Material for the task:

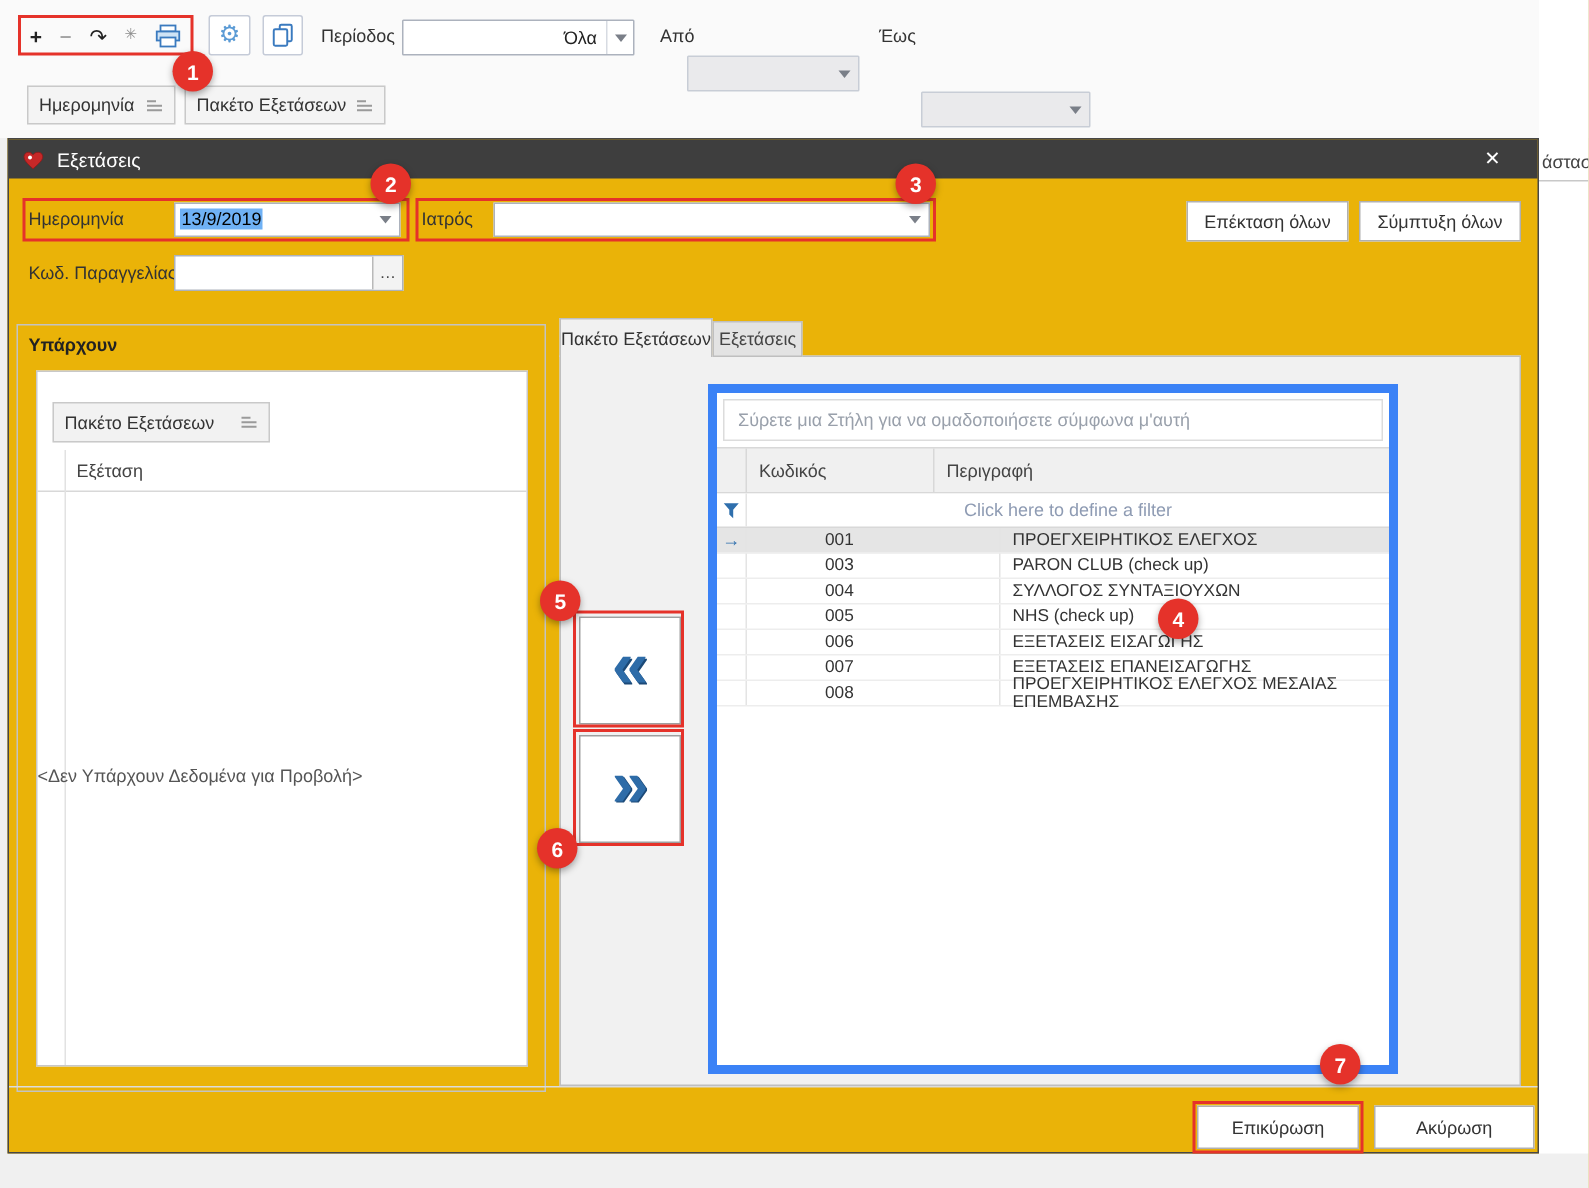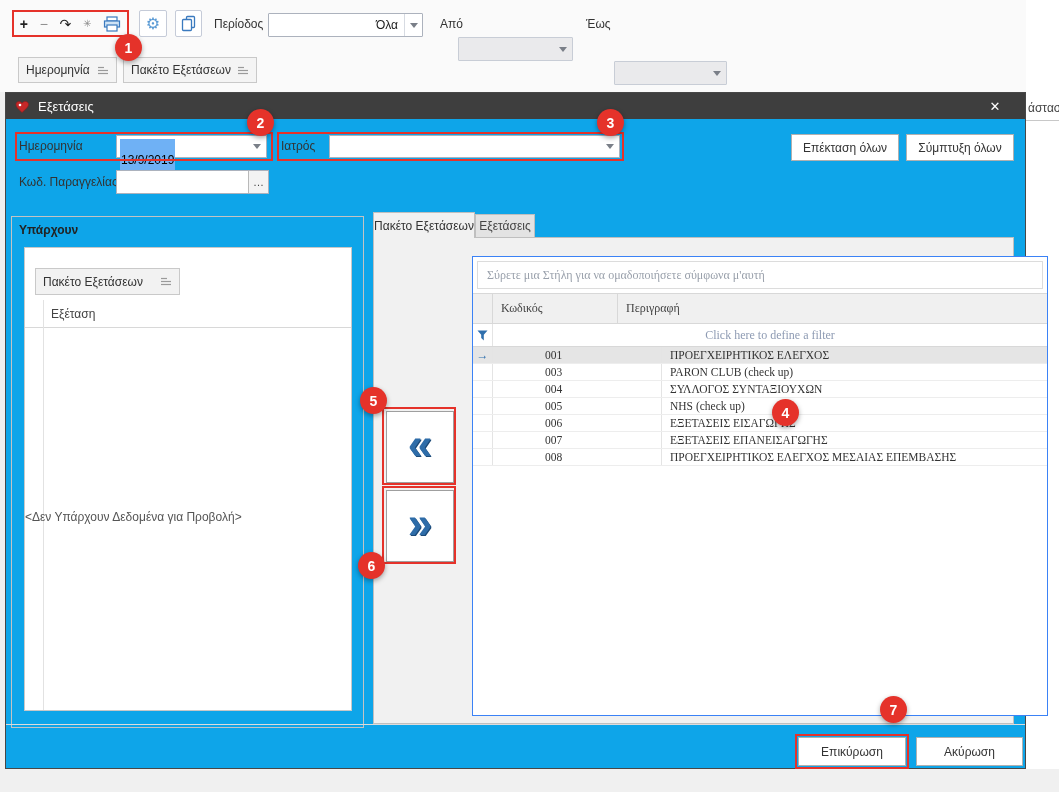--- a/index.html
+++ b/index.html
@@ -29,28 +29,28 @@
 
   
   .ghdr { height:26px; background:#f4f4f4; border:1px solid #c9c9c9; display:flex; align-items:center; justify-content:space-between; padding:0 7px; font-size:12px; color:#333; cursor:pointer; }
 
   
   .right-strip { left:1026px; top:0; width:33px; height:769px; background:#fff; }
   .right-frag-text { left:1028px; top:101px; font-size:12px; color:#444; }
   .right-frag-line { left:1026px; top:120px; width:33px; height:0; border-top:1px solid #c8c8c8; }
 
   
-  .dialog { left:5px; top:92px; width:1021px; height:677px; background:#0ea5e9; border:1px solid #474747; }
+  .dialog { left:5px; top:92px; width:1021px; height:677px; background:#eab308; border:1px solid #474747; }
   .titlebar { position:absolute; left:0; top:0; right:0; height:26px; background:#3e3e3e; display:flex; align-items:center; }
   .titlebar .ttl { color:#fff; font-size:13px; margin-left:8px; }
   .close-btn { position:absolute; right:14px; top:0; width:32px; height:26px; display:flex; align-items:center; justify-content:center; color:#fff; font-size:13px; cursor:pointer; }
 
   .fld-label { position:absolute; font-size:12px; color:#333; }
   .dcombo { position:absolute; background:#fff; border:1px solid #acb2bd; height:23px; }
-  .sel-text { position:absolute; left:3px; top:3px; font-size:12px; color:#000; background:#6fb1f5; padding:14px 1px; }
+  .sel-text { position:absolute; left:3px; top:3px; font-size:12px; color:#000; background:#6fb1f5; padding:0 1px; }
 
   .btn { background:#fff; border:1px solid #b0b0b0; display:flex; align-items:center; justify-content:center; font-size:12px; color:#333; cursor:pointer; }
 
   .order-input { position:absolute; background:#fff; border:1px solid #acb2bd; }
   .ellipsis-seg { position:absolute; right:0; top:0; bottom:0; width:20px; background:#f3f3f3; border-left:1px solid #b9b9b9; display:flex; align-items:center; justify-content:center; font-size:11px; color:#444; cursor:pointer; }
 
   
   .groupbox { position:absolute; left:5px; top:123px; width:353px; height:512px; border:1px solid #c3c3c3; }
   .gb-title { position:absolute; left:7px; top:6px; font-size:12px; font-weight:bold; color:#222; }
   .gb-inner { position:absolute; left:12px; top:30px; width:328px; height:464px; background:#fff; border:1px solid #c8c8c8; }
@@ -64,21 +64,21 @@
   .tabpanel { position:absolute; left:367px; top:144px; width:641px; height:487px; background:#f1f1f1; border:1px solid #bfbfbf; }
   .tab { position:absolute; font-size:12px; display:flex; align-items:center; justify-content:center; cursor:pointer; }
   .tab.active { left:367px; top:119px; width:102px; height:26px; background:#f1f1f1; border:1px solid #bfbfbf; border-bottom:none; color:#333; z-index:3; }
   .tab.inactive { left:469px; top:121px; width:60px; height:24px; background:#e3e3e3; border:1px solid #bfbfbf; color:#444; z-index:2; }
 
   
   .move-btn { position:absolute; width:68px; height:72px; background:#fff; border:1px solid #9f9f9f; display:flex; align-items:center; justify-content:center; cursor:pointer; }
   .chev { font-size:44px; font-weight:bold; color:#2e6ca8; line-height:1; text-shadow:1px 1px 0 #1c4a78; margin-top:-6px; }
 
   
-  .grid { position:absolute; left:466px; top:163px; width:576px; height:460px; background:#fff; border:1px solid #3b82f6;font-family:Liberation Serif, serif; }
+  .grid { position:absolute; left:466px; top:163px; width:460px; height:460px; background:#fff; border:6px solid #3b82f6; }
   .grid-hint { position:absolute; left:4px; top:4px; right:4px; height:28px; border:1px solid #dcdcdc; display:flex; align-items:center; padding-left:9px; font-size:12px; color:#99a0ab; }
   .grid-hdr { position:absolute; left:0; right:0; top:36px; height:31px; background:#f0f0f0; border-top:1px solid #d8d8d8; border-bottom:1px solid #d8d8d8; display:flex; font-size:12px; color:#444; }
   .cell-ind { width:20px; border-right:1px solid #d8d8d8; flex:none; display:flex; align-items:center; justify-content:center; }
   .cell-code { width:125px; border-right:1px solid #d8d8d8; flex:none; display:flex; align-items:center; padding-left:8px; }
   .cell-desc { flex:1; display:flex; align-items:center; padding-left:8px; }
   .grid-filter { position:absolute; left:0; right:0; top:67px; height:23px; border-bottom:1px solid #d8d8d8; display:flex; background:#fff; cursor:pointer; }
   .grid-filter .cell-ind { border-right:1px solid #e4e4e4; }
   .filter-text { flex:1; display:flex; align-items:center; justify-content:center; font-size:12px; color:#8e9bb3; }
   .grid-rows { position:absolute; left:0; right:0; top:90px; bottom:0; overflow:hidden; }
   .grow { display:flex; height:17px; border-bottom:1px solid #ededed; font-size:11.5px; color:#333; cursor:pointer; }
---
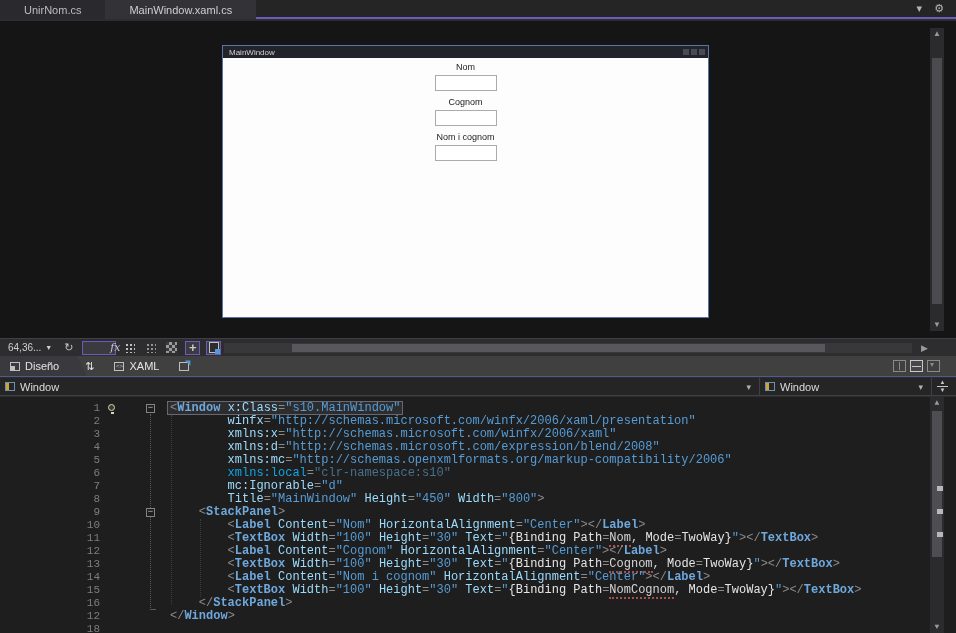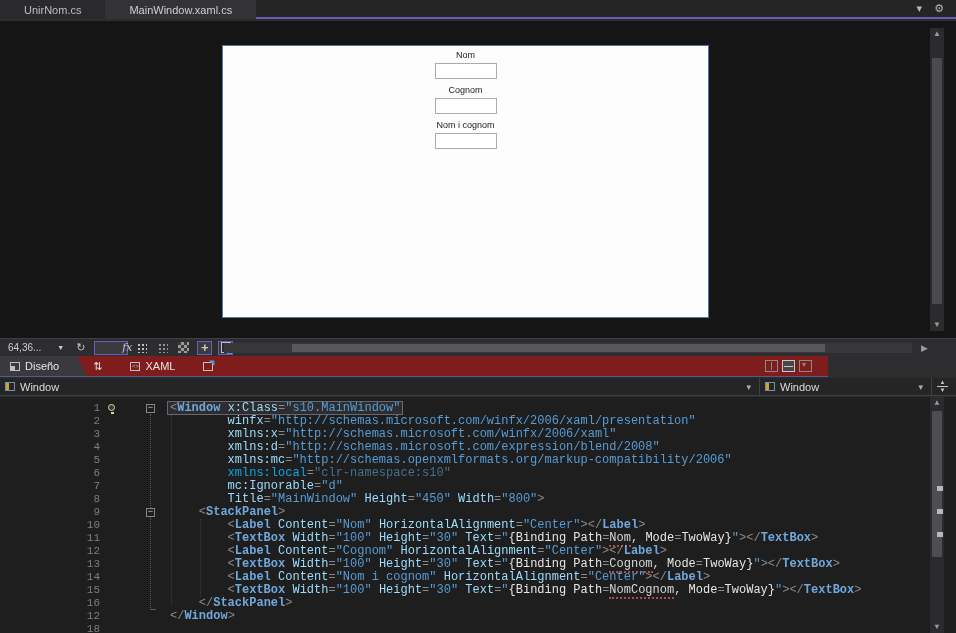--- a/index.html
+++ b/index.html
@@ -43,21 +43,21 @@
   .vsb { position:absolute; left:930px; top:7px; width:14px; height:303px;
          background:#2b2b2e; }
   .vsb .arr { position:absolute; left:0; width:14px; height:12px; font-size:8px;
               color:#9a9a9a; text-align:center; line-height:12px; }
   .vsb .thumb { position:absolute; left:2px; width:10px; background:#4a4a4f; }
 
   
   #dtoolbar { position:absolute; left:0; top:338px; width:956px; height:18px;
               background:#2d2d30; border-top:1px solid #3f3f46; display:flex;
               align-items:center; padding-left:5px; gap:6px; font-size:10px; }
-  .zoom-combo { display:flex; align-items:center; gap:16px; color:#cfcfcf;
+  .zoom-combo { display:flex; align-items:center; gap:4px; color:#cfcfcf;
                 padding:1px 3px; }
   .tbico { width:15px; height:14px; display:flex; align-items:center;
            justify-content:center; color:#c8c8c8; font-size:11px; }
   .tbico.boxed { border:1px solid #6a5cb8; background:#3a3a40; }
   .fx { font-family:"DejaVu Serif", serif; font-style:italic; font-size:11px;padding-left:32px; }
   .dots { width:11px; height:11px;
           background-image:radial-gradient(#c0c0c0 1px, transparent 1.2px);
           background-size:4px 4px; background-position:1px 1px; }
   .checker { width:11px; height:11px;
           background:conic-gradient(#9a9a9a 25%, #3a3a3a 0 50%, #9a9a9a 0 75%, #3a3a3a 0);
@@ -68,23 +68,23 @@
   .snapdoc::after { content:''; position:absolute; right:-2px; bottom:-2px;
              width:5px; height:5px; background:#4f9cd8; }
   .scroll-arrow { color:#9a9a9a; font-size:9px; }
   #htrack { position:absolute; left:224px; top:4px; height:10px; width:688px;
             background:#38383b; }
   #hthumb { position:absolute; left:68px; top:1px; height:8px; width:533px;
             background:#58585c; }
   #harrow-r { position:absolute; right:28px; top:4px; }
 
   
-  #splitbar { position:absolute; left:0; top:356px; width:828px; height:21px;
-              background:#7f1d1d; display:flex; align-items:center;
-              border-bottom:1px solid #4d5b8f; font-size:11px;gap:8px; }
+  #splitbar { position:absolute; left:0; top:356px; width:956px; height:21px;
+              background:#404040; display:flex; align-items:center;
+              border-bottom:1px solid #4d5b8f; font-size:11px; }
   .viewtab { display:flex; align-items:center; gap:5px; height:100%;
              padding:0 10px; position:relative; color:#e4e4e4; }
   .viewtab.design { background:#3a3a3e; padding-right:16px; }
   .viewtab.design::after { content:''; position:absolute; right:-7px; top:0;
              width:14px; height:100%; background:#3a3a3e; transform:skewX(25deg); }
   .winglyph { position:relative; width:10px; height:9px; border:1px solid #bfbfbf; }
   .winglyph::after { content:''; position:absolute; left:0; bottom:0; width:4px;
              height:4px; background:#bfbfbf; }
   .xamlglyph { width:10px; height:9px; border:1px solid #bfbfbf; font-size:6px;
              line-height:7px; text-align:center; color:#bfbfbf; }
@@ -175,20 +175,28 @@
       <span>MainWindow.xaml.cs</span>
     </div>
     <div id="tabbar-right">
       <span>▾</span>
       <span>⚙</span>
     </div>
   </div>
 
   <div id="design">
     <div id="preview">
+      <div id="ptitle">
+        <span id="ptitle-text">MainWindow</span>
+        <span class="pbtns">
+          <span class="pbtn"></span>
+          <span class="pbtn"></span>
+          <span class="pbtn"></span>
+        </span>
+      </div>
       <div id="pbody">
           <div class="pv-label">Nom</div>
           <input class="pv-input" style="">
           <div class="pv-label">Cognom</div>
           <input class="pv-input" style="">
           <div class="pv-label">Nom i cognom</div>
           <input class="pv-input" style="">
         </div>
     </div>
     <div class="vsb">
==
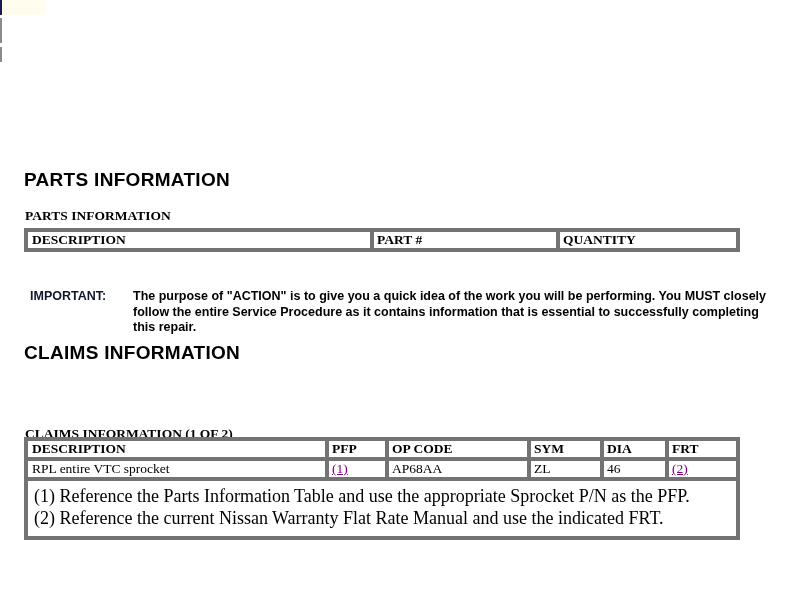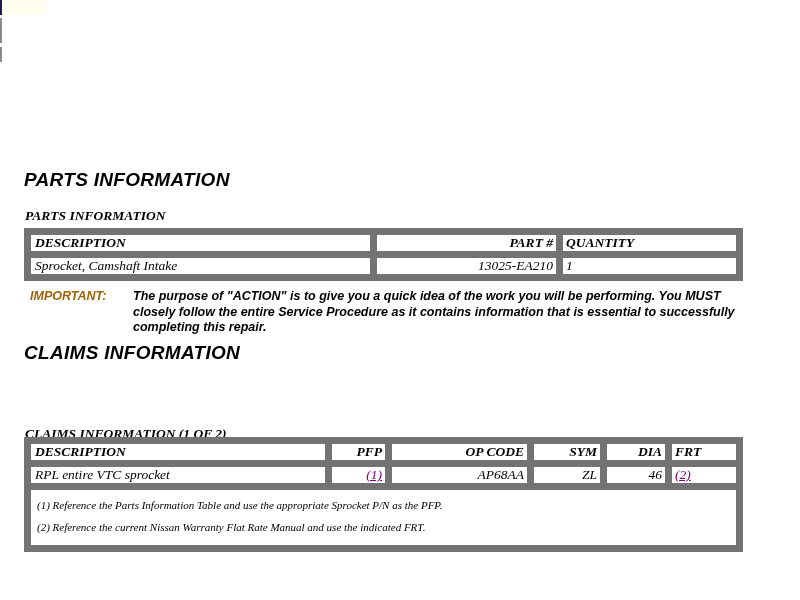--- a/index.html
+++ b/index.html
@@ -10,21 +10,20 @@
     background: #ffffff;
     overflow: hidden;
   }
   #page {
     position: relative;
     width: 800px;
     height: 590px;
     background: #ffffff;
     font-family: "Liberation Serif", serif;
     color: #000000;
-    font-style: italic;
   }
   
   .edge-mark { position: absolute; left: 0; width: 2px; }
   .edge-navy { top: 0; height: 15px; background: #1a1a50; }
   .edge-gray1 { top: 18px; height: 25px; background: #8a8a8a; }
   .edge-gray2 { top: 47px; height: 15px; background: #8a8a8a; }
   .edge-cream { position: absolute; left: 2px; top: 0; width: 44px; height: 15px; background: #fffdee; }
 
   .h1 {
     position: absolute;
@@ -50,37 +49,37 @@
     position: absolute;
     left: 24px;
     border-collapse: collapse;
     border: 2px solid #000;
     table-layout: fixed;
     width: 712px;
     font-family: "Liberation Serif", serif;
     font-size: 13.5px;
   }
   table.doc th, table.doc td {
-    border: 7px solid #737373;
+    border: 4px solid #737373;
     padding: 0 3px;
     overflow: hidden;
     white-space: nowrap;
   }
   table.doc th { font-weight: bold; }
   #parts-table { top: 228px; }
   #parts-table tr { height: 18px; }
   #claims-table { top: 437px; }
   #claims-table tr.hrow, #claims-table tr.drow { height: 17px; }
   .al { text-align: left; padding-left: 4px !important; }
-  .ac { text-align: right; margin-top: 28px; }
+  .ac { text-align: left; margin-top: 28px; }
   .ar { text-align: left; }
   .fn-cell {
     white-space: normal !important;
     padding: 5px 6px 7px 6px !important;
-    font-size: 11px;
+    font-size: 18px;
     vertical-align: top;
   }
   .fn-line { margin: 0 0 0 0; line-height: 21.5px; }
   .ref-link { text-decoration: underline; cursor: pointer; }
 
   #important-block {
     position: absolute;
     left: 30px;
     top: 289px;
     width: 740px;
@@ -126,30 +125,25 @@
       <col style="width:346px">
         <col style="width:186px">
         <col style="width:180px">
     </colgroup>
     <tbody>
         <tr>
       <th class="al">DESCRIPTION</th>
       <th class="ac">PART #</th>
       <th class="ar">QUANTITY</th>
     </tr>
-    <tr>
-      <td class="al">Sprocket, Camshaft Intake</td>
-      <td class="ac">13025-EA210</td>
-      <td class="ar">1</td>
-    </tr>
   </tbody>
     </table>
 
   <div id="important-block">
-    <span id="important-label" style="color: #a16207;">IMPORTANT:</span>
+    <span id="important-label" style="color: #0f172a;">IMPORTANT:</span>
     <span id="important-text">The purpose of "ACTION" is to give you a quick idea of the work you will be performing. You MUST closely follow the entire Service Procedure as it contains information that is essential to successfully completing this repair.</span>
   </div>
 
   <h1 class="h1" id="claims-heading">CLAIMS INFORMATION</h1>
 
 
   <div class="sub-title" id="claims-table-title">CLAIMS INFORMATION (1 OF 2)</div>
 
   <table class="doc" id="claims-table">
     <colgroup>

Work request: Copy out each line of the data above, exactly, if it lies between the line holding "color:#000; background:#6fb1f5; padding:0" and the line holding "font-size:44px; font-weight:bold; color:#2e6ca8;", inclusive; copy no other line.

Response:
+  .sel-text { position:absolute; left:3px; top:3px; font-size:12px; color:#000; background:#6fb1f5; padding:0 1px; }
 
   .btn { background:#fff; border:1px solid #b0b0b0; display:flex; align-items:center; justify-content:center; font-size:12px; color:#333; cursor:pointer; }
 
   .order-input { position:absolute; background:#fff; border:1px solid #acb2bd; }
   .ellipsis-seg { position:absolute; right:0; top:0; bottom:0; width:20px; background:#f3f3f3; border-left:1px solid #b9b9b9; display:flex; align-items:center; justify-content:center; font-size:11px; color:#444; cursor:pointer; }
 
   
   .groupbox { position:absolute; left:5px; top:123px; width:353px; height:512px; border:1px solid #c3c3c3; }
   .gb-title { position:absolute; left:7px; top:6px; font-size:12px; font-weight:bold; color:#222; }
   .gb-inner { position:absolute; left:12px; top:30px; width:328px; height:464px; background:#fff; border:1px solid #c8c8c8; }
@@ -64,21 +64,21 @@
   .tabpanel { position:absolute; left:367px; top:144px; width:641px; height:487px; background:#f1f1f1; border:1px solid #bfbfbf; }
   .tab { position:absolute; font-size:12px; display:flex; align-items:center; justify-content:center; cursor:pointer; }
   .tab.active { left:367px; top:119px; width:102px; height:26px; background:#f1f1f1; border:1px solid #bfbfbf; border-bottom:none; color:#333; z-index:3; }
   .tab.inactive { left:469px; top:121px; width:60px; height:24px; background:#e3e3e3; border:1px solid #bfbfbf; color:#444; z-index:2; }
 
   
   .move-btn { position:absolute; width:68px; height:72px; background:#fff; border:1px solid #9f9f9f; display:flex; align-items:center; justify-content:center; cursor:pointer; }
   .chev { font-size:44px; font-weight:bold; color:#2e6ca8; line-height:1; text-shadow:1px 1px 0 #1c4a78; margin-top:-6px; }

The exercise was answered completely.